The feline assassin snorted. “Oh, sure. Now you want to hear me speak.”

“Answer the question.”

Her burn scars twisted in a scowl. “Ask him yourself.”

To the side, Zaria and Isaac waited at the edge of the colonnade. Xaeyr drew water from the flowers and grass, pulling it into a boiling mass.

“Well,” Sadik said, “ordinarily, I would be happy to accept the jackal’s offer, just so I could look into his eyes while I tell him what a sick, despicable creature he is. However, I serve the goddess of death, and she has given her opinion on the matter. I can’t disobey.” He gestured with Dusksong. “The answer is no. Leave this garden at once. If you don’t, I will give you what all traitors deserve.”

Faustine took a long, slow breath. Her eyes never left his face.

Slowly, the wind began to change.

“You know,” she said, “I was hoping you’d say that.”

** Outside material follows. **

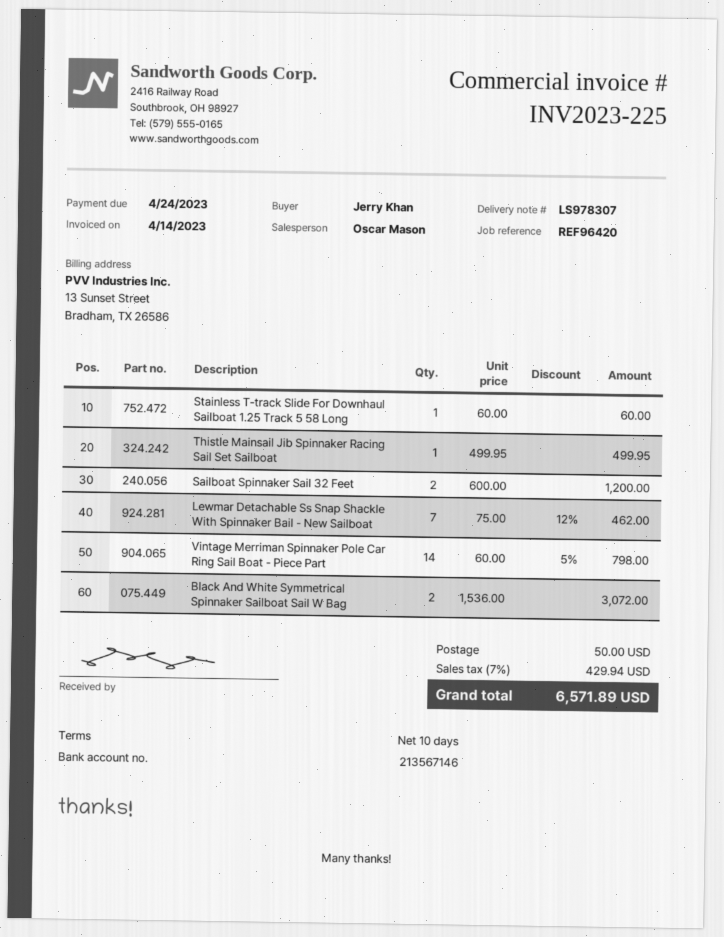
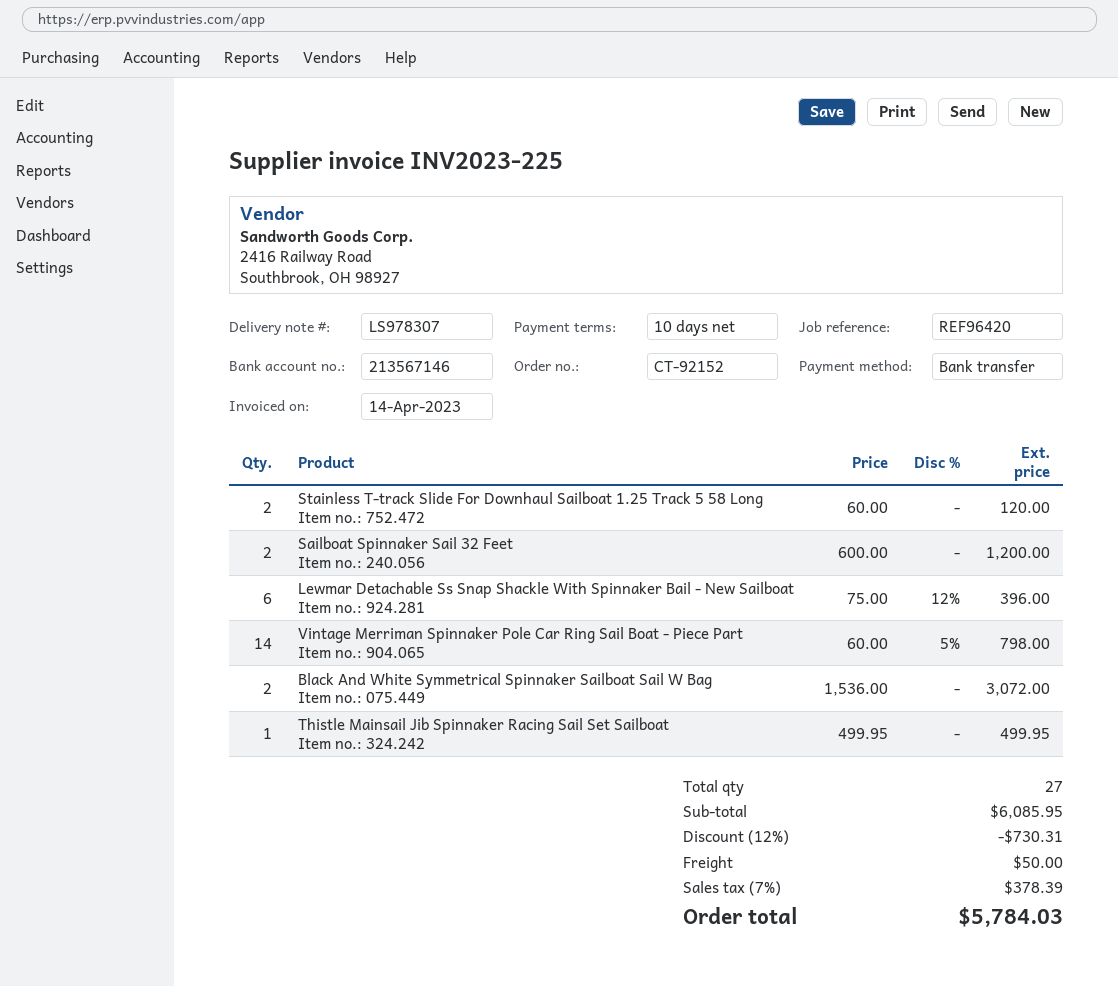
Stainless T-track Slide For Downhaul Sailboat 1.25 Track 5 58 Long: 1 x 60.00 = 60.00 -> 2 x 60.00 = 120.00
Lewmar Detachable Ss Snap Shackle With Spinnaker Bail - New Sailboat: 7 x 75.00 - 12% = 462.00 -> 6 x 75.00 - 12% = 396.00
discount: none -> 12% = 730.31
tax: 7% = 429.94 -> 7% = 378.39
total: 6571.89 -> 5784.03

Above, a heavenly war raged in the sky. Branches burned and fell. Ash drifted like rain.

“Are your clones hiding in the shadows?” Sadik asked.

Her face split in a grin.

“Sir,” Amira said, speaking in the radio. “Permission to engage?”

Faustine stepped forward, raising her swords to the side. The hooked blades seemed gruesome in the morning light.

A soft breeze whispered through the garden.

Sadik braced his own sword. The blade was nearly as wide as his torso, and it was more than capable of cleaving through stone. With her unmodified body, he could easily cut her in half.

Of course, she was fast. She had always been faster than him.

The breeze grew stronger. There was almost a voice, just on the edge of the gust. A warning.

“You’re outnumbered,” he said.

“And you’re a fool,” she replied. “A broken sword, a fallen queen. What do you think you’re defending?”

Isaac and Zaria moved to the feet of the Volion statue. Xaeyr rose against the statue of Avthar, pulling streams of water between his hands.

“I don’t even recognize you anymore,” Sadik said. “All this time, I’ve asked myself—would it have mattered, if I had guided you better?” He breathed. “Was all of this really my fault?”

She took another step. Little distance remained.

“Sir,” Amira said, voice growing tense. “There’s no movement. Fuckin’ nothing. If she’s got something up her sleeve—”

“Hit me, Sadik,” Faustine said. “Give me your wrath. Show me exactly how well I killed her.”

“Walk away,” Sadik said, gritting his teeth.

Kavaia hefted her hammer. The statues began to twitch.

“Oh, my star,” Faustine said, mimicking Hisana’s voice.

Rage seared through his heart. Flowers bent and swayed.

“Please. Oh, please. Run! Run!

Dusksong shook in his hands.

Faustine raised a claw to her throat, pretending to slice across. In his mind’s eye, he saw a hippo’s head, rolling across the floor. A wet splatter. Trailing blood.

“Oh, please! Not our child!”

Sadik slashed and roared.

Faustine caught his blade with her swords. Behind her, the statues of Volion and Avthar began to shatter, revealing flesh beneath the stone. It was only a thin shell of marble. The two gods had been hiding in plain sight. If nothing else, the god of craftsmen was said to be crafty.

Ambush!” Amira yelled.

The human god, Volion, swung at Isaac and Zaria. The scarab god, Avthar, tackled Xaeyr to the floor, attempting to shred him with six glassy limbs. With a snarl, Faustine broke her cross with Sadik, hooking Dusksong with one blade and slashing forward with the other.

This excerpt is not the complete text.